-------- INPUT
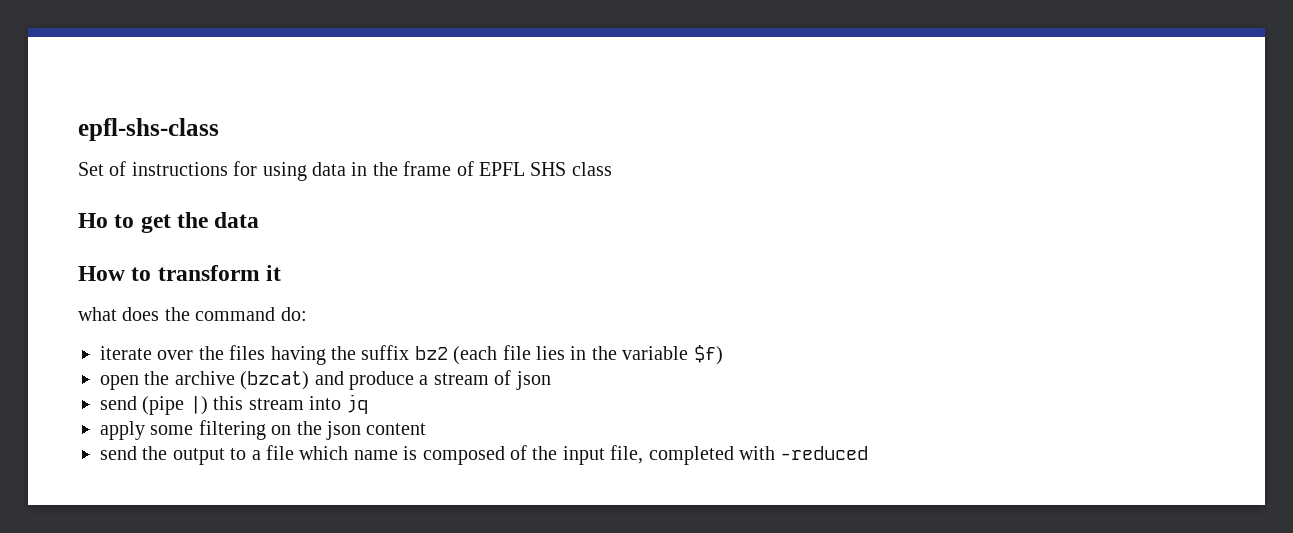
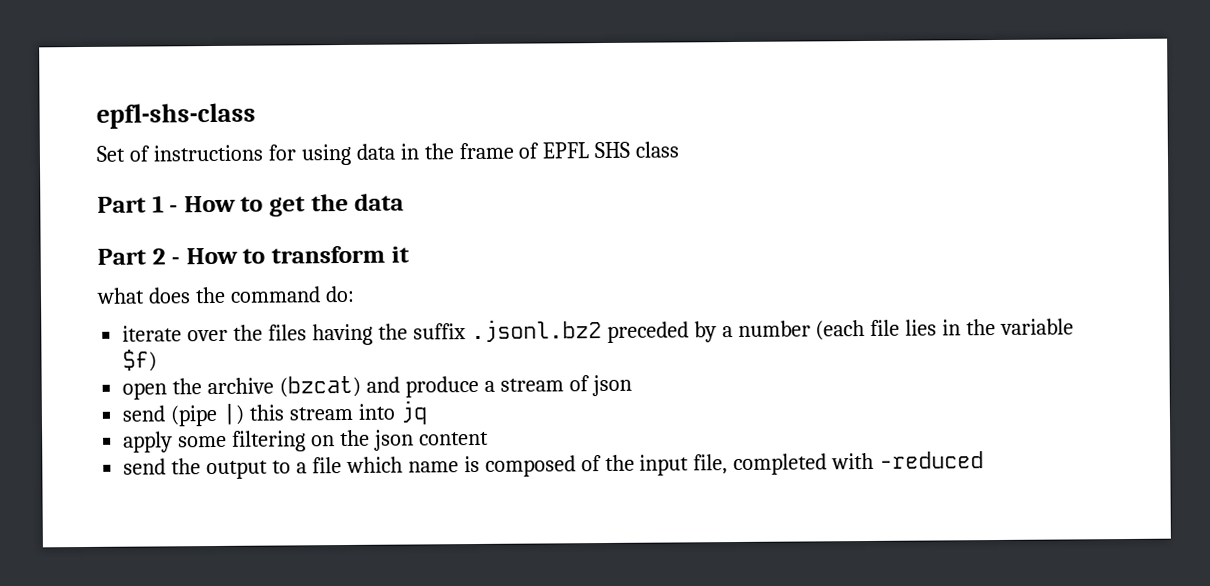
- Ho to get the data
+ Part 1 - How to get the data
- How to transform it
+ Part 2 - How to transform it
- iterate over the files having the suffix bz2 (each file lies in the variable $f)
+ iterate over the files having the suffix .jsonl.bz2 preceded by a number (each file lies in the variable $f)

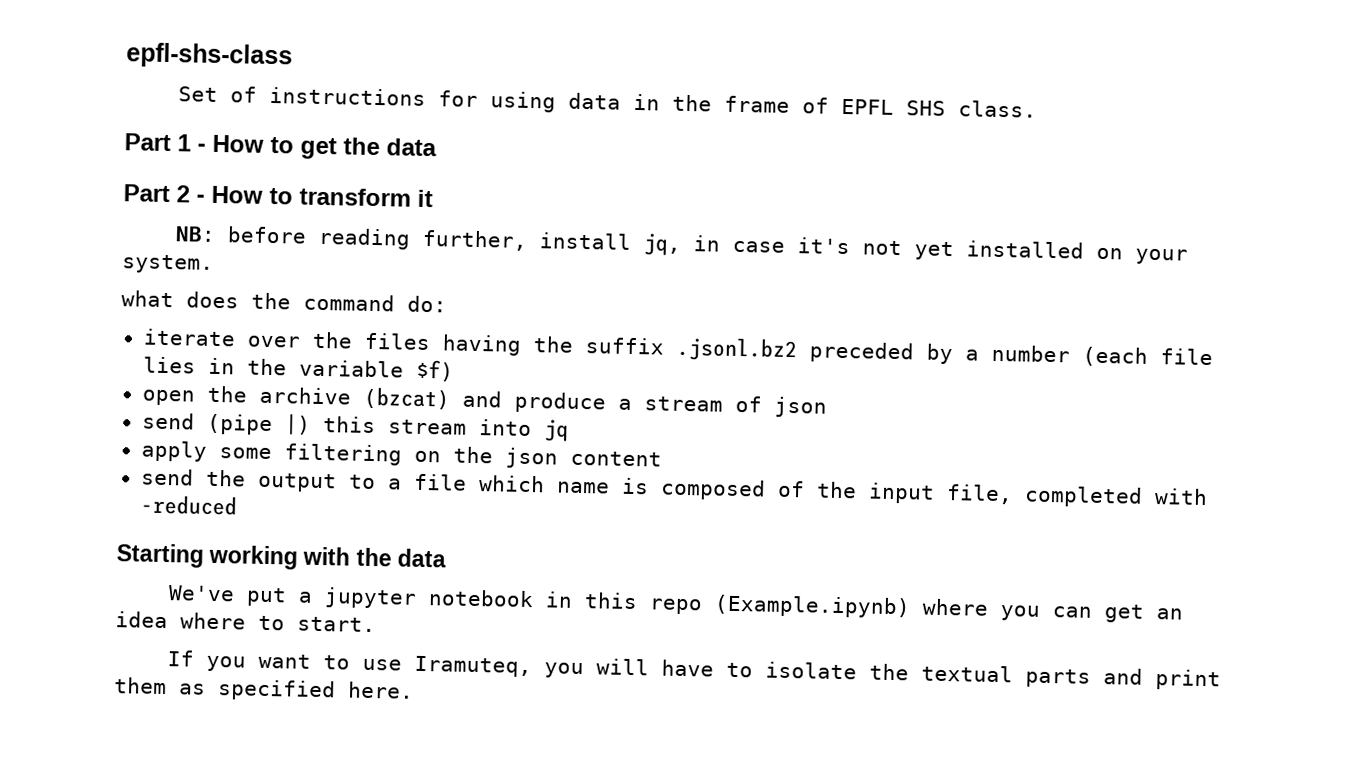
- Set of instructions for using data in the frame of EPFL SHS class
+ Set of instructions for using data in the frame of EPFL SHS class.
+ NB: before reading further, install jq, in case it's not yet installed on your system.
+ Starting working with the data
+ We've put a jupyter notebook in this repo (Example.ipynb) where you can get an idea where to start.
+ If you want to use Iramuteq, you will have to isolate the textual parts and print them as specified here.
----------------
## PROBLEM DETAILS
Scan the entries for the word "files". Report each line that has it.

## TASK RESPONSE
- iterate over the files having the suffix bz2 (each file lies in the variable $f)
+ iterate over the files having the suffix .jsonl.bz2 preceded by a number (each file lies in the variable $f)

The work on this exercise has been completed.